§ **What to produce**
Only one stretch of the records below is wanted: the lines from the one holding "华友钴业 | totalAssets: 1,948,961.75" through the one holding "洋河股份 | outstanding: 12.4 -> 12.42". Return it exactly, both ends included.

§ **Version difference data**

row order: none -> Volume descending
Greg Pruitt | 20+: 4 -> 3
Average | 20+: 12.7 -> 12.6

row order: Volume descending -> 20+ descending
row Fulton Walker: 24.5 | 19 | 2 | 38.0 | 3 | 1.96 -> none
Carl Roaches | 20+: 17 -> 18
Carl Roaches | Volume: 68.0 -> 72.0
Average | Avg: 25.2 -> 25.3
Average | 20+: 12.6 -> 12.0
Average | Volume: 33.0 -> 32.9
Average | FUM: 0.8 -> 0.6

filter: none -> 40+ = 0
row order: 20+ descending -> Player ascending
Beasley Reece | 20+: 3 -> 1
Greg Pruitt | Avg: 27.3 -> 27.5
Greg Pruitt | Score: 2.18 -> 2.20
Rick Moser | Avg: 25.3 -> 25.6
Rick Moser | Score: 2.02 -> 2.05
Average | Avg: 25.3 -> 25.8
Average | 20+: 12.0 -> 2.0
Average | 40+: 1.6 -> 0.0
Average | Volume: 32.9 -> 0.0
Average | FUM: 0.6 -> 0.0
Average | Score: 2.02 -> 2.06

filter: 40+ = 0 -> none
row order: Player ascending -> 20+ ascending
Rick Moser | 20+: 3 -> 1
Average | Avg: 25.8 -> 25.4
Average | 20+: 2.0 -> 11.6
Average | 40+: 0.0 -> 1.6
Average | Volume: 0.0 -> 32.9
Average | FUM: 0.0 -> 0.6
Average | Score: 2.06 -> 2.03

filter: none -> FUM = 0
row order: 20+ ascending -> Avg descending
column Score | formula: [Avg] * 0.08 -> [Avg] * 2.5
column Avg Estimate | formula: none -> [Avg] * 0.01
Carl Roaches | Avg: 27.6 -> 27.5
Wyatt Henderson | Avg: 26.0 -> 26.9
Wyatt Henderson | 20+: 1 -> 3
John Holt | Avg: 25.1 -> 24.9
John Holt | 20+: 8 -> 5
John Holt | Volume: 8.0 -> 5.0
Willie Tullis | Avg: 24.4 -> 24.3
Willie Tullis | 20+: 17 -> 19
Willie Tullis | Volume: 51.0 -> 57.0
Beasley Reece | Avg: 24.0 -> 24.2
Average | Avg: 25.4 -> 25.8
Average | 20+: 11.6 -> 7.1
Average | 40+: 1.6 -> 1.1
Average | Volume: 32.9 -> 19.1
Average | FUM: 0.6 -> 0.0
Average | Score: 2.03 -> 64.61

...

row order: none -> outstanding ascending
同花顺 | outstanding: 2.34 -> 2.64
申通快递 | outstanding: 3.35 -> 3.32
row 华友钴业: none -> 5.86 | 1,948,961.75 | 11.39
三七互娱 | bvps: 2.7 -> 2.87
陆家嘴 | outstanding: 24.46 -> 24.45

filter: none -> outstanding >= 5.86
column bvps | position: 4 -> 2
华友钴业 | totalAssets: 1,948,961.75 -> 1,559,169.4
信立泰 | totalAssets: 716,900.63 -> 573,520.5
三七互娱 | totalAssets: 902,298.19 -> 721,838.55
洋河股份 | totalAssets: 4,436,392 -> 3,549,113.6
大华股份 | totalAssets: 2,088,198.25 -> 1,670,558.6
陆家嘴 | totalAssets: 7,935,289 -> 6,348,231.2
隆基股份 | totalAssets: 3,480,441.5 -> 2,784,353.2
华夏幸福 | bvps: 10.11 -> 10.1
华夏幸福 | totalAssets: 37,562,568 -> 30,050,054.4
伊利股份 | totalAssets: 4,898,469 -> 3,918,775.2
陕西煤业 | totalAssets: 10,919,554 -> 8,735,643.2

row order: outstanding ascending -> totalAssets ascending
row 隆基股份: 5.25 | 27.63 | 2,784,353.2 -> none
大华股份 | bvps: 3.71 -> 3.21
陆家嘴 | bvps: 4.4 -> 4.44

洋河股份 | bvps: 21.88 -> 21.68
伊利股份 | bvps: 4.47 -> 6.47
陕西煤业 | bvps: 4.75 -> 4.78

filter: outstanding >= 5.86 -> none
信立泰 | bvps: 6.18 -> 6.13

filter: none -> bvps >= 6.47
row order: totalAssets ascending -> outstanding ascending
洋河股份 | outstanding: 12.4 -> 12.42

§ **Exercise response**
华友钴业 | totalAssets: 1,948,961.75 -> 1,559,169.4
信立泰 | totalAssets: 716,900.63 -> 573,520.5
三七互娱 | totalAssets: 902,298.19 -> 721,838.55
洋河股份 | totalAssets: 4,436,392 -> 3,549,113.6
大华股份 | totalAssets: 2,088,198.25 -> 1,670,558.6
陆家嘴 | totalAssets: 7,935,289 -> 6,348,231.2
隆基股份 | totalAssets: 3,480,441.5 -> 2,784,353.2
华夏幸福 | bvps: 10.11 -> 10.1
华夏幸福 | totalAssets: 37,562,568 -> 30,050,054.4
伊利股份 | totalAssets: 4,898,469 -> 3,918,775.2
陕西煤业 | totalAssets: 10,919,554 -> 8,735,643.2

row order: outstanding ascending -> totalAssets ascending
row 隆基股份: 5.25 | 27.63 | 2,784,353.2 -> none
大华股份 | bvps: 3.71 -> 3.21
陆家嘴 | bvps: 4.4 -> 4.44

洋河股份 | bvps: 21.88 -> 21.68
伊利股份 | bvps: 4.47 -> 6.47
陕西煤业 | bvps: 4.75 -> 4.78

filter: outstanding >= 5.86 -> none
信立泰 | bvps: 6.18 -> 6.13

filter: none -> bvps >= 6.47
row order: totalAssets ascending -> outstanding ascending
洋河股份 | outstanding: 12.4 -> 12.42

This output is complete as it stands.